Last night peers rejected a Labour amendment to the Children and Families Bill, which would have make sex education, including lessons on same-sex relationships, compulsory across state-funded primary and secondary schools.

The CEO of young people’s sexual health charity Brook criticised the move, telling PinkNews that he was disappointed but not deterred by the Lords’ vote against statutory SRE.

The amendment received the support of just 142 peers compared to the 209 who voted against it.

Speaking ahead of the vote, Lord Nash, a Tory member of the government, said: “The amendment extends the current statutory requirement to teach SRE, which applies to key stages 3 and 4 in maintained secondary schools, by legislating for all compulsory SRE in primary schools and all academies.

“ It would mean compulsory SRE for children as young as six. Many primary schools already choose to teach SRE according to children’s age and development, consulting their parents and using age-appropriate resources.”

Lord Nash went on to say: “The new science curriculum will also ensure that pupils are taught about puberty in primary school, which is an issue identified in the Ofsted report.

“We believe that this is the best approach, with the right balance between legal requirement and professional judgment, taking account of the evidence about child development and maintaining the support of parents.

“The amendment would disturb this balance, and remove from teachers and governors any control over their school’s approach to SRE.

“It would also impose on academies a new requirement, when in fact the vast majority of academies already teach SRE as part of their responsibility to provide a broad and balanced curriculum, and a fully rounded education.”

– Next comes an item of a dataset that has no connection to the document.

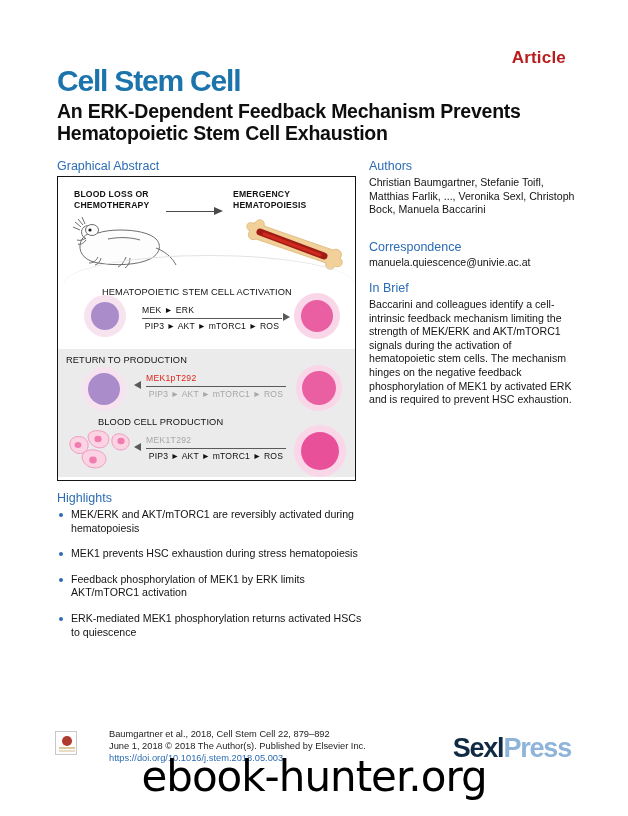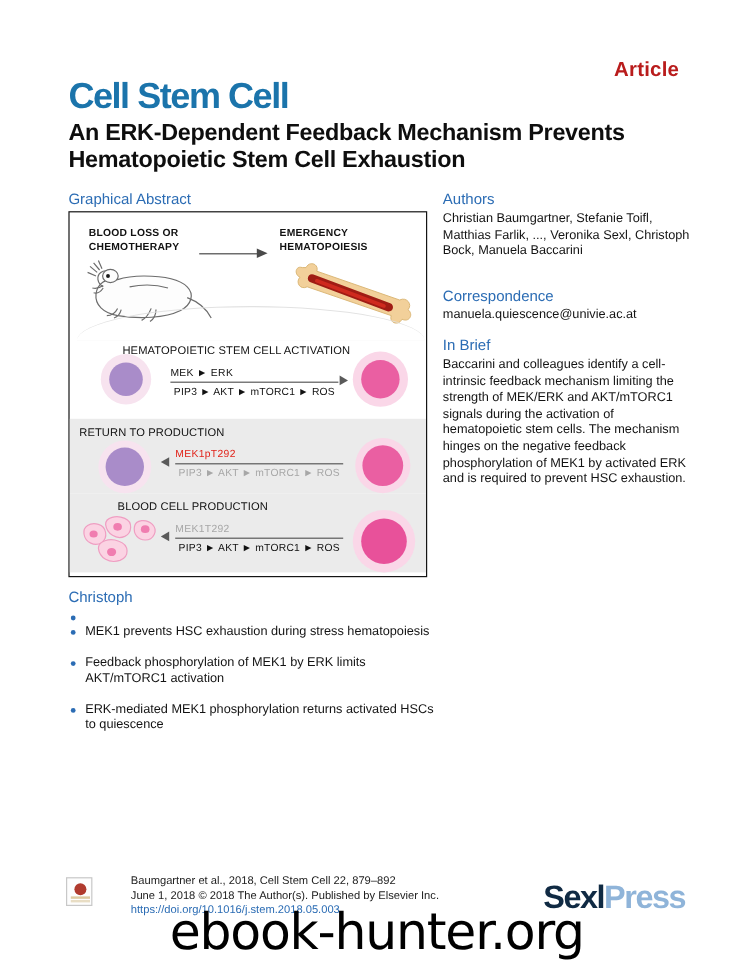"Christoph" div.sec-head { text: Christoph -> Highlights }
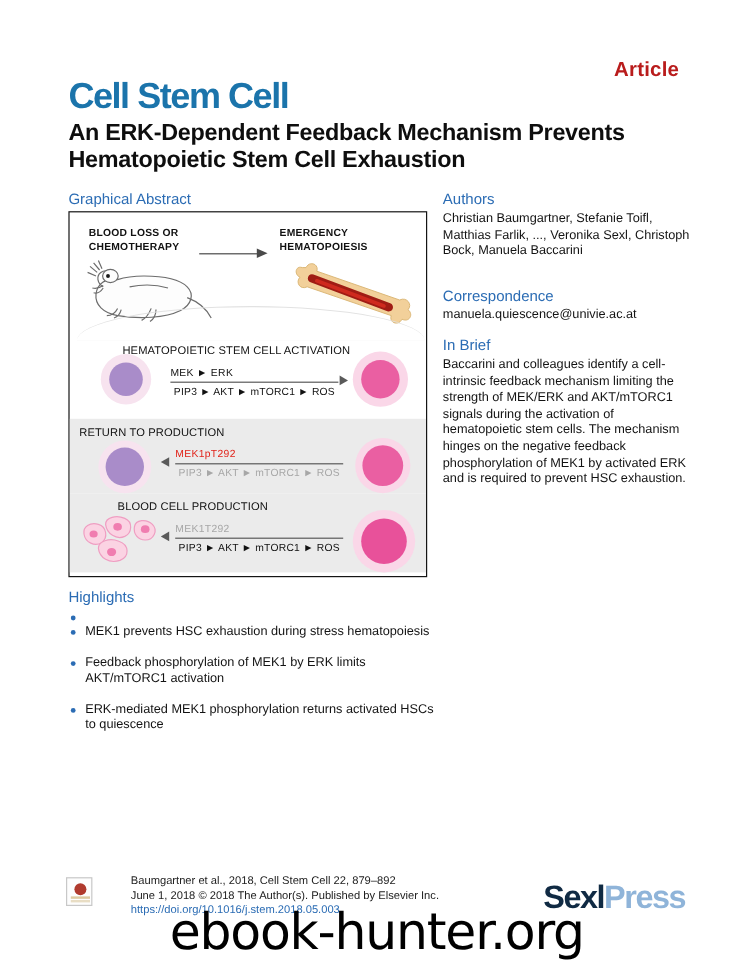"MEK/ERK and AKT/mTORC1 are reversibly" span { html: none -> <span>MEK/ERK and AKT/mTORC1 are reversibly activated during hematopoiesis</span> }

Lord Nash said: “I agree entirely with my noble friend Lady Eaton that this is a very good example of legislation not necessarily being the solution to life’s ills. As my noble friend Lord Storey, who has vast experience of more than 20 years as a primary school head, said, this is a matter of practice and not something that we can solve through legislation.”

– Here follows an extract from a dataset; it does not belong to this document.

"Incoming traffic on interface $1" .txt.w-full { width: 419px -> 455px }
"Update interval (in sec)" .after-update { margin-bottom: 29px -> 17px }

He added: “The other part of this amendment would require schools, when teaching SRE, to include same-sex relationships, sexual violence, domestic violence and sexual consent across all key stages. By virtue of Amendment 53ZAAA, it would mean compulsory teaching of these issues for children as young as six. The statutory guidance already covers these very important topics, and all schools must have regard to the guidance when teaching SRE.”

Plans for statutory SRE failed in the House of Commons last summer, after they were voted down by Liberal Democrat and Conservative MPs.

Prior to the Commons vote, Shadow Home Secretary Yvette Cooper told PinkNews.co.uk that the government needed to make it a statutory requirement in order to address the health challenges faced by LGBT students.

Earlier this month, Deputy Prime Minister Nick Clegg expressed his frustration at the failure of the Cabinet to agree on the need to “improve” and “modernise” sex education guidance during a speech at a Terrence Higgins Trust event.

In an interview afterwards to PinkNews.co.uk, the Lib Dem leader said updating sex education could help in the fight against rising HIV cases among gay and bisexual men.

The Department for Education announced it would be working on “new advice produced by experts groups”, which will be emailed to all headteachers to use in conjunction with the existing teaching materials.

However, SRE would remain a non-statutory subject.

The PSHE Association, Brook and the Sex Education Forum are the three organisations writing the new information for the government.